→ MATERIAL FOR THIS TASK:
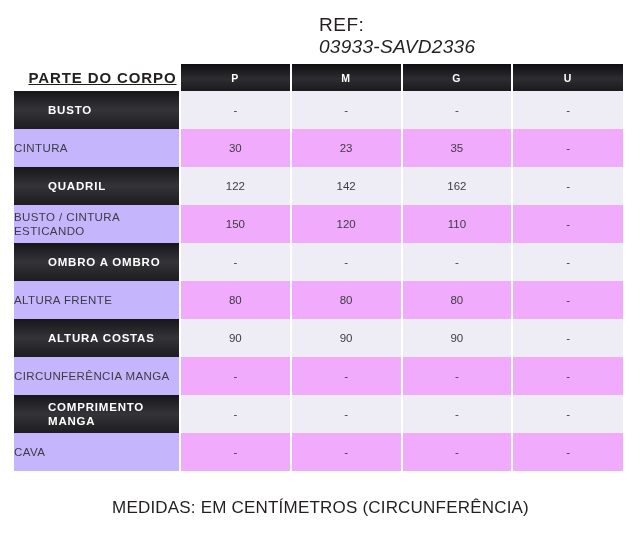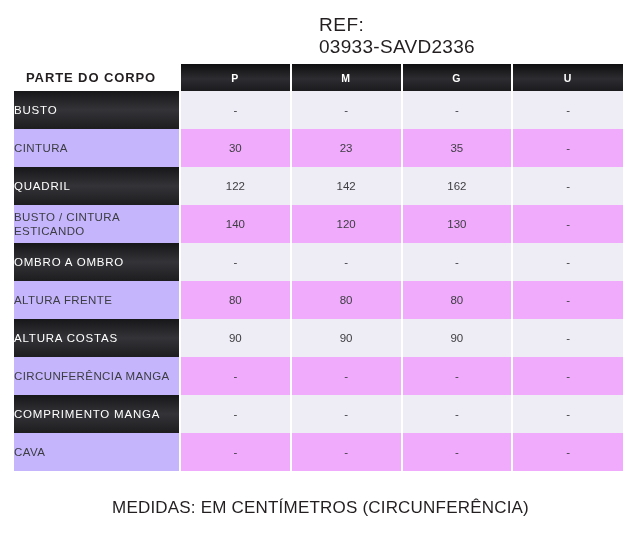--- a/index.html
+++ b/index.html
@@ -41,6 +41,7 @@
     letter-spacing: 0.3px;
     color: #231f20;
     white-space: nowrap;
+    font-style: italic;
   }
 
   

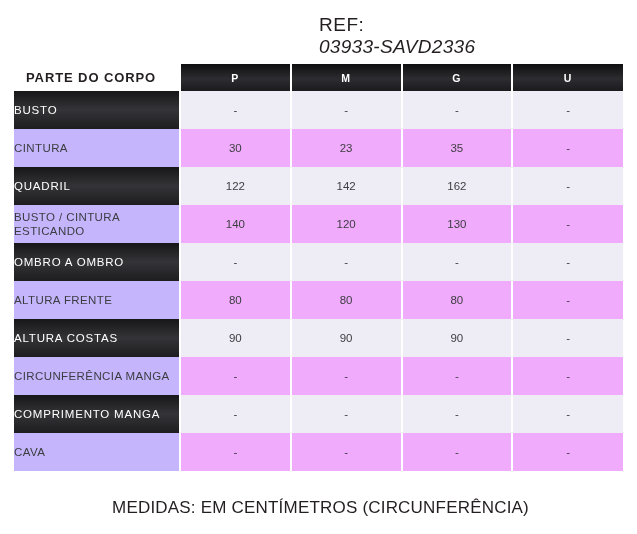--- a/index.html
+++ b/index.html
@@ -66,12 +66,13 @@
   th.corner {
     background: #ffffff;
     color: #231f20;
-    font-size: 13px;
+    font-size: 15px;
     font-weight: bold;
     letter-spacing: 0.9px;
-    text-align: left;
+    text-align: center;
     padding-left: 12px !important;
     text-transform: uppercase;
+    text-decoration: underline;
   }
   th.size-head {
     background: linear-gradient(180deg, #0e0e10 0%, #2d2d31 55%, #1b1b1e 100%);

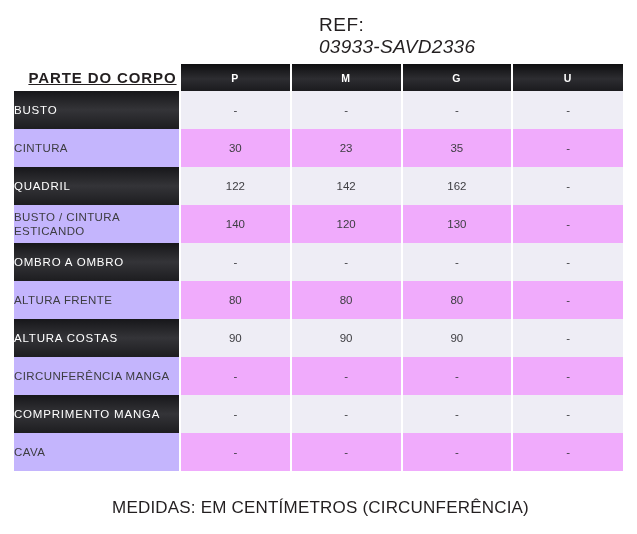--- a/index.html
+++ b/index.html
@@ -104,8 +104,9 @@
   tr.dark td.label-cell {
     background: linear-gradient(180deg, #17171a 0%, #343438 50%, #1d1d20 100%);
     color: #ffffff;
-    font-weight: normal;
+    font-weight: bold;
     letter-spacing: 0.8px;
+    padding-left: 34px;
   }
   tr.dark td.val-cell {
     background: #eeedf5;

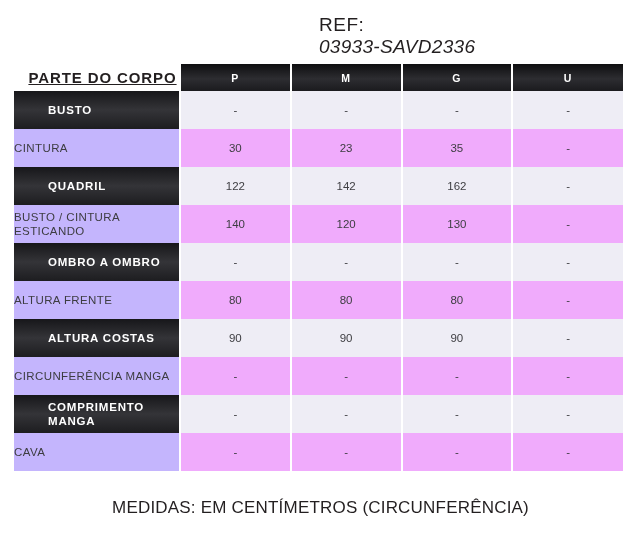--- a/index.html
+++ b/index.html
@@ -192,7 +192,7 @@
 
         <tr class="light">
           <td class="label-cell">BUSTO / CINTURA ESTICANDO</td>
-          <td class="val-cell">140</td>
+          <td class="val-cell">150</td>
           <td class="val-cell">120</td>
           <td class="val-cell">130</td>
           <td class="val-cell">-</td>

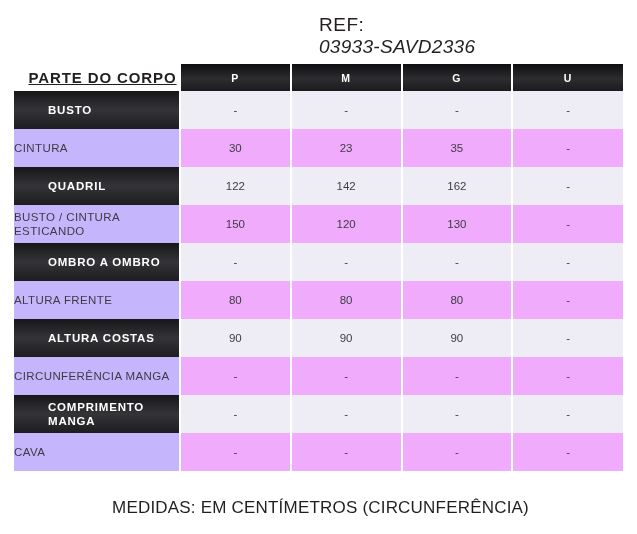--- a/index.html
+++ b/index.html
@@ -194,7 +194,7 @@
           <td class="label-cell">BUSTO / CINTURA ESTICANDO</td>
           <td class="val-cell">150</td>
           <td class="val-cell">120</td>
-          <td class="val-cell">130</td>
+          <td class="val-cell">110</td>
           <td class="val-cell">-</td>
         </tr>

→ WHAT YOU SHOULD DO: Search the entries for the word "size" and copy every line that holds it.

→ RESULT OF THIS TASK:
-    font-size: 13px;
+    font-size: 15px;
   th.size-head {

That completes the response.